GOAL OF THE EXERCISE. For this exercise, output the line holding "[562,378,625,394] directory ->" and all subsequent lines of the entries below, unchanged, up to and including the last.

%%

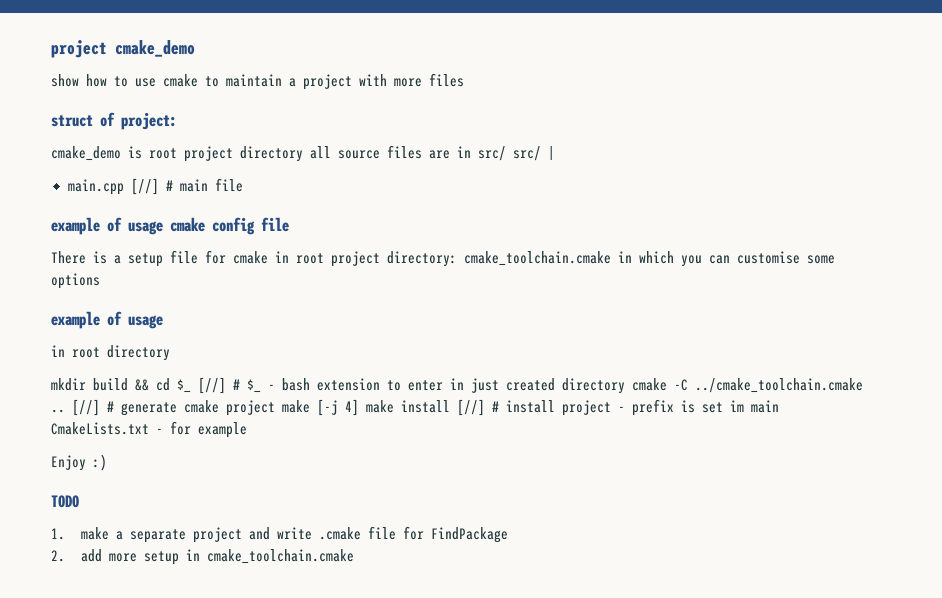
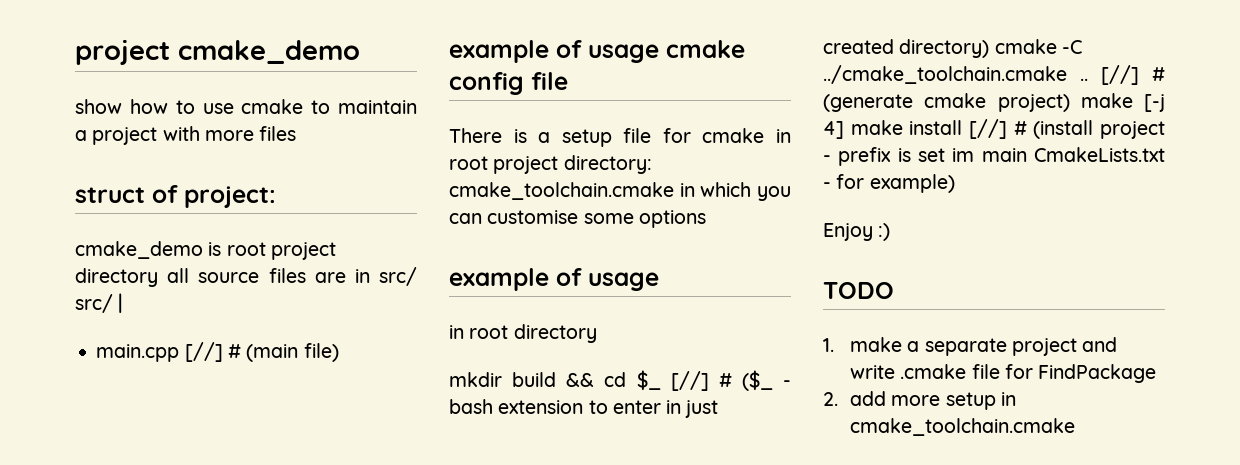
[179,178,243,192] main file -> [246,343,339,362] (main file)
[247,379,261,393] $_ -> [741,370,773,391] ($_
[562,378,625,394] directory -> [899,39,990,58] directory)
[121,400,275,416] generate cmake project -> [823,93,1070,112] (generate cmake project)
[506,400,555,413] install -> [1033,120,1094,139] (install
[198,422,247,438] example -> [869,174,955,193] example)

%%

OUTPUT BELOW.
[562,378,625,394] directory -> [899,39,990,58] directory)
[121,400,275,416] generate cmake project -> [823,93,1070,112] (generate cmake project)
[506,400,555,413] install -> [1033,120,1094,139] (install
[198,422,247,438] example -> [869,174,955,193] example)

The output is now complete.